Quando vários países já têm em marcha os seus programas de ajuda, por cá fazemos anúncios às prestações. Ontem, o primeiro-ministro apresentou as linhas gerais do plano "Famílias primeiro", hoje os ministros fornecem os pormenores, os apoios para as empresas ficam para depois, medidas de contenção energética idem.

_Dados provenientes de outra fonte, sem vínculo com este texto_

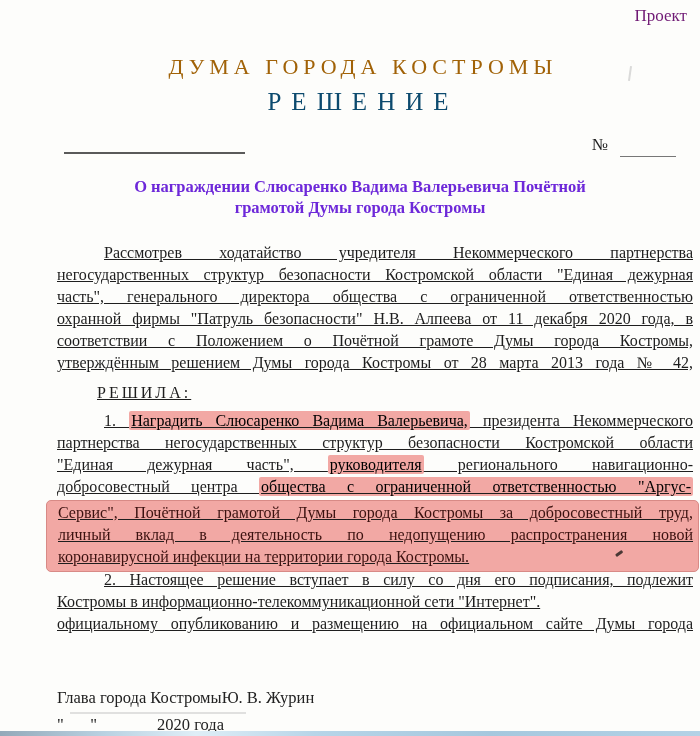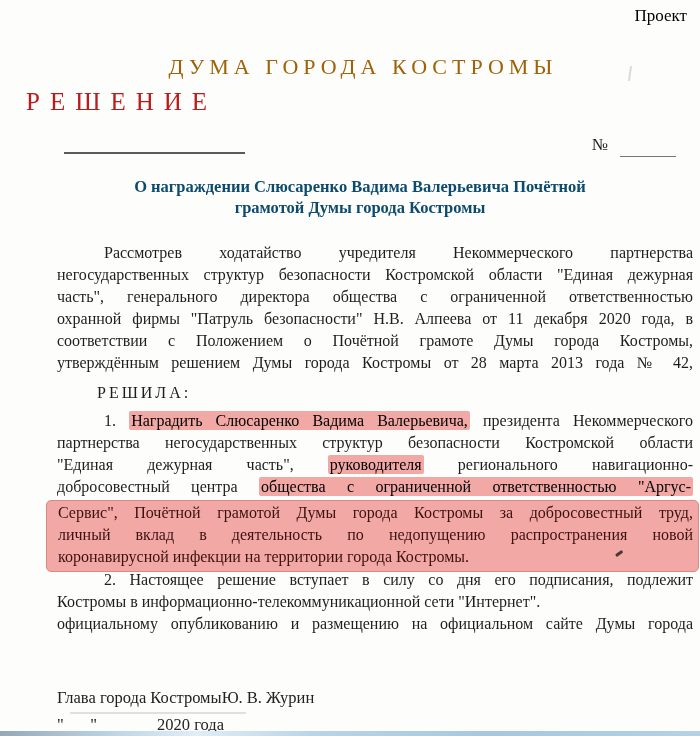"Проект" .stamp { color: #000000 -> #701a75 }
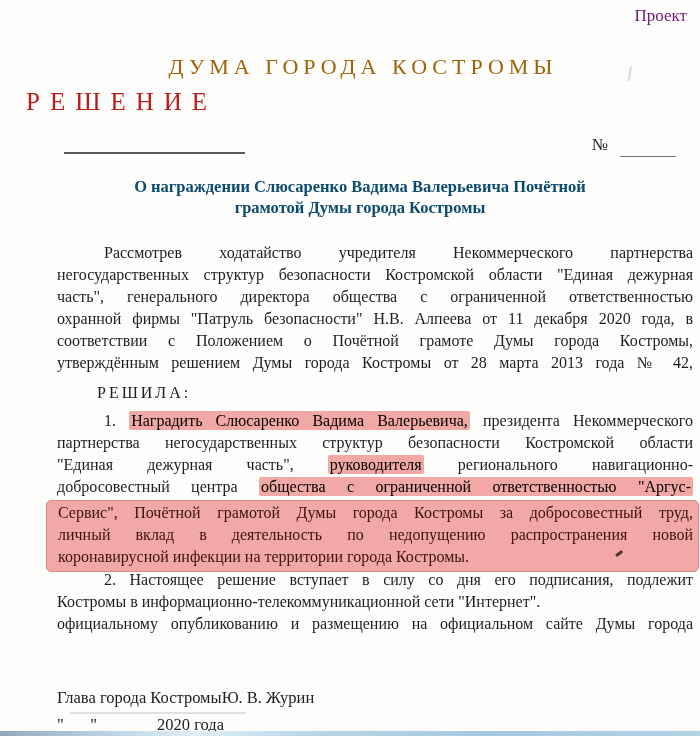"РЕШЕНИЕ" .doc-type { color: #b91c1c -> #0c4a6e; text-align: none -> center }
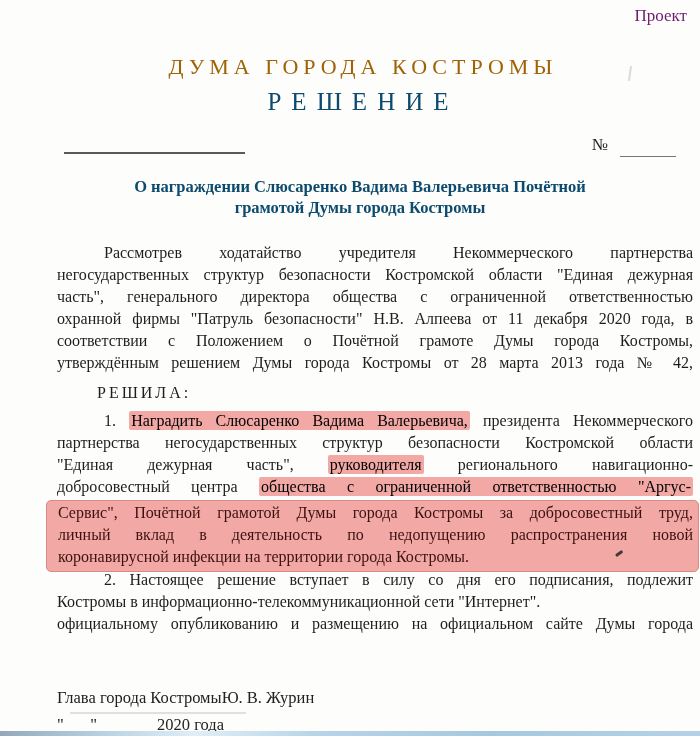"О награждении Слюсаренко Вадима" .doc-title { color: #0c4a6e -> #6d28d9 }
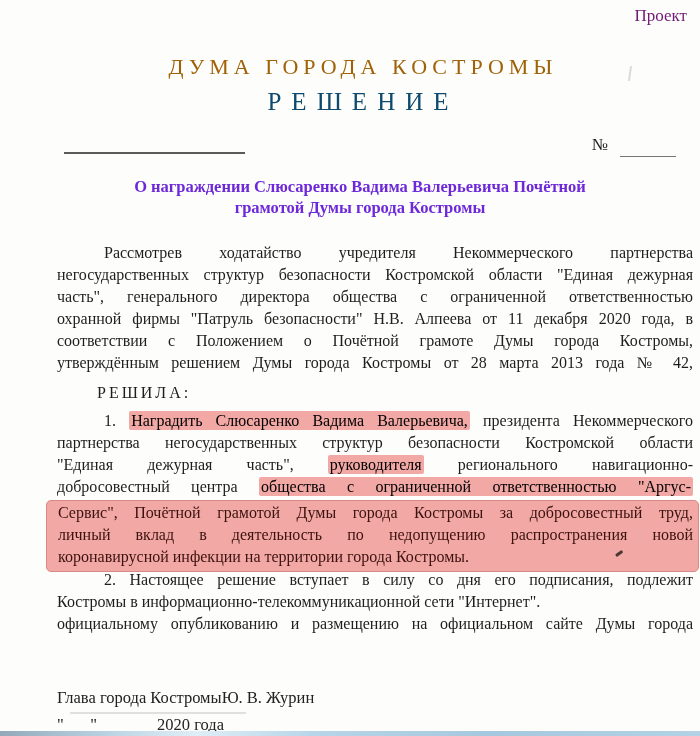"Рассмотрев ходатайство учредителя" .body-text { text-decoration: none -> underline }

Indiferentes a estas manobras de comunicação, os portugueses estão é preocupados em saber como o Governo vai ajudar a minorar os efeitos da subida dos preços e das taxas de juro com os dois mil milhões de euros de excedente da execução fiscal (leia-se dinheiro dos nossos impostos). E o sagaz Costa lançou um mix de apoios para as famílias, que vão desde cheques diretos (125 euros para quem ganha menos de 2700 euros, 50 euros para cada filho e o correspondente a meia pensão para reformados) a pagar já em outubro, à redução do IVA da eletricidade, ao travão de 2% para subida das rendas e ao congelamento dos preços dos transportes. E muitos milhões, que pouca expressão terão no bolso das famílias, e menos ainda no dos pensionistas, que veem baixar a expectativa de aumentos em 2023. Chega? Para os portugueses, certamente que não. Quanto à popularidade do primeiro-ministro, que estava quase em estado comatoso, é seguramente um balão de oxigénio.